On Friday, the day after Obama’s speech, the Syrian Security Forces raided the headquarters of the Assyrian Democratic Organization (ADO) in Qamishly, after peaceful protests by Kurds and Christians in the northeastern Syrian town that sits along the border with Turkey.
During an initial raid on the ADO headquarters, the authorities arrested 13 top leaders of the organization, which represents the Christian Assyrian and Chaldean minority in Syria. In a second raid, they confiscated computers and hard files and cordoned off the building from the neighborhood.
Also over the weekend, the Iranian authorities launched coordinated attacks on the Baha’i Institute of Higher Education (BIHE) and the homes of professors, according to Iran Press Watch
, a media outlet of the Baha’i community.
Intelligence ministry operatives in Tehran, Karaj, Isfahan, and Shiraz arrested more than 30 BIHE faculty members during Saturday’s raids.
|The Baha'i Shrine in Haifa, Israel (AP photo)

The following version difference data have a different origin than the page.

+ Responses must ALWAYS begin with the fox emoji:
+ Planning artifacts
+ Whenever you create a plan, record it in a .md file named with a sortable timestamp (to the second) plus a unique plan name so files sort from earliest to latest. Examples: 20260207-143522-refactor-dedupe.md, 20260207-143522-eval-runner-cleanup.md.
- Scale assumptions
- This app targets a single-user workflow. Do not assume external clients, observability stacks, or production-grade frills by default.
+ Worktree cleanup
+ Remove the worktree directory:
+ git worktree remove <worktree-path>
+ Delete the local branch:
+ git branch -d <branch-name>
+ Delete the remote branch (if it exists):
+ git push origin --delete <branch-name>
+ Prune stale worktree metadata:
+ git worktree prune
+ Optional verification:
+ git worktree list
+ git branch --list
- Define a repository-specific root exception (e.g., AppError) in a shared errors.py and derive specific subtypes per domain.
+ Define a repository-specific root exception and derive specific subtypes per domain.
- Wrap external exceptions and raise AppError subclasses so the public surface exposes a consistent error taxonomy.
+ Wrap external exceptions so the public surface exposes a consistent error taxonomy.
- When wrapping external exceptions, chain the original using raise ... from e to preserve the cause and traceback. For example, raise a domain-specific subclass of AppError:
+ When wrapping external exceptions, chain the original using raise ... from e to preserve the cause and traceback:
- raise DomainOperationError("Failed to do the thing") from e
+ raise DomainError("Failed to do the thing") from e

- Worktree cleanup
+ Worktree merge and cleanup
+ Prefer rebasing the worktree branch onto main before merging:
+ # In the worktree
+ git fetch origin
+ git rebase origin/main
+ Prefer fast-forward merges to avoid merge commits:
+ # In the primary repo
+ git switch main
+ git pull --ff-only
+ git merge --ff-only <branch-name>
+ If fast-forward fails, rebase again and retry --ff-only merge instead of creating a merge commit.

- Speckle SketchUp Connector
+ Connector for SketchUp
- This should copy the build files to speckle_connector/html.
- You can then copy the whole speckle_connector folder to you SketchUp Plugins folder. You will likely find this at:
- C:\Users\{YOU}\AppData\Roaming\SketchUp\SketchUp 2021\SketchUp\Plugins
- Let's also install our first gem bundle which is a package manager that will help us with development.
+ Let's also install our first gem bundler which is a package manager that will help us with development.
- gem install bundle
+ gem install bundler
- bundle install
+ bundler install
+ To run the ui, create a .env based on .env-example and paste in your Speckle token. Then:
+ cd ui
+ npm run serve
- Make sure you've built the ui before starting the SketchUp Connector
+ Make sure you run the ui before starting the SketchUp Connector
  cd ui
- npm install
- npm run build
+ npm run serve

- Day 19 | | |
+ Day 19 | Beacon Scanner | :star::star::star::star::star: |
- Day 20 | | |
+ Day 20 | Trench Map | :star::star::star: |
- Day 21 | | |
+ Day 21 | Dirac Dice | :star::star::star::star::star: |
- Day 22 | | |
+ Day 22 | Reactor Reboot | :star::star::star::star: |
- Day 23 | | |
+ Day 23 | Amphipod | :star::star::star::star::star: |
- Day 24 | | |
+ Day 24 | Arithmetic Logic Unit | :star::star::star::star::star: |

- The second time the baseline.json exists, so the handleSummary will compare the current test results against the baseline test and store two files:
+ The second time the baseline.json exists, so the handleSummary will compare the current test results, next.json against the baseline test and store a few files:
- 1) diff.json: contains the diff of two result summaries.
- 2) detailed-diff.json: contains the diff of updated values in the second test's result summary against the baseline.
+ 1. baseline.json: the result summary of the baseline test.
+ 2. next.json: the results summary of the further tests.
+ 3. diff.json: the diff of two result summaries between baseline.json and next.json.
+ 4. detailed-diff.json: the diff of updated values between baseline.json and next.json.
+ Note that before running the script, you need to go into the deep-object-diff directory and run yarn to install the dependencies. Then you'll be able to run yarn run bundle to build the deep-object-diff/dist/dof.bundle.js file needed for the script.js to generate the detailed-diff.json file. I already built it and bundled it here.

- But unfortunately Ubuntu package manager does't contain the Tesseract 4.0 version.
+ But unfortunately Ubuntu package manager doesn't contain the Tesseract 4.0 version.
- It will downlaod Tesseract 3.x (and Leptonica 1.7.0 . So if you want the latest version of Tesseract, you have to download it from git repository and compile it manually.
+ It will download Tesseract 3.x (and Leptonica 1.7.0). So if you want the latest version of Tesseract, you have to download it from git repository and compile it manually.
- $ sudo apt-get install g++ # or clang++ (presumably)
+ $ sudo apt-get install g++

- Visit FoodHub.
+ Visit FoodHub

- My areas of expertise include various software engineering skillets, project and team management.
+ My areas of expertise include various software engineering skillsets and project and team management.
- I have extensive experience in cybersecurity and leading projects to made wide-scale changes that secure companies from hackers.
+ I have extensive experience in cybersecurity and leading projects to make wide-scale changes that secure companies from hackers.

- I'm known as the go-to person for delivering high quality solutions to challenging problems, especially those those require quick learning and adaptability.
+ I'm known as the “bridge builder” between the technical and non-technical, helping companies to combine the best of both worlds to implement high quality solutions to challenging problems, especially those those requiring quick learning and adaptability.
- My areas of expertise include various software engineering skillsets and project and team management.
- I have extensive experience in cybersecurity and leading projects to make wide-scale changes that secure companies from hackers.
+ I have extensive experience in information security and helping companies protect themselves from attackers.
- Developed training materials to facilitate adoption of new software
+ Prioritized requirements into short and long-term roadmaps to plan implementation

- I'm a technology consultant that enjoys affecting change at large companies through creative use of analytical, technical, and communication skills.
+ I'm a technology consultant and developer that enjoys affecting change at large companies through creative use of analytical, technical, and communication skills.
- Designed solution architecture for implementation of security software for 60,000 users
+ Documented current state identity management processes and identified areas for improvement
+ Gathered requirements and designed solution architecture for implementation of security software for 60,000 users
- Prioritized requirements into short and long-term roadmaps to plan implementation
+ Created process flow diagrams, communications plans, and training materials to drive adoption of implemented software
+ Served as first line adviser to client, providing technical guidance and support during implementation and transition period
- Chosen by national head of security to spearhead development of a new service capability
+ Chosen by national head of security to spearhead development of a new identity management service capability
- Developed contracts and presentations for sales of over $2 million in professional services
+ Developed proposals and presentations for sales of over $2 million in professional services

The Iranian intelligence ministry claimed they had rounded up a network of 30 CIA “spies,” who were operating “under the command of prominent intelligence officers of the U.S. Central Intelligence Agency,” an allegation hotly contested by representatives of the Bahia community.
The Iranian regime frequently accuses the Baha’is of espionage because the world headquarters of the Baha’i religion is located in Haifa, Israel.
BIHE was established in 1987 as a community initiative to meet the educational needs of young Baha’is, since the Iran’s Islamic regime has barred Baha’is by law from all institutions of higher learning.
“The Iranian authorities — not content with debarring Baha’is from university solely on account of their religious beliefs — are now cruelly seeking to shut down the community’s efforts to provide its youth with higher education through alternative means,” said Diane Ala’i, a representative of the Baha’i International Community to the United Nations in Geneva. “The government’s actions are utterly unjustifiable.
“We are calling upon governments and educational organizations throughout the world to register with the government of Iran their strong disapproval of its systematic, ongoing efforts to deny to young Baha’is their fundamental human right to access higher education, Ms. Ala’i added.”
A representative of the ADO in Sweden told Newsmax on Tuesday that the movement’s leaders remain in prison in Syria and will probably be charged with membership in an “illegal political party,” which carries a sentence of five years in prison.
The U.S. Congress has passed numerous resolutions calling on the Iranian regime to respect the rights of Baha’is, who are widely regarded as the most persecuted religious minority in Iran.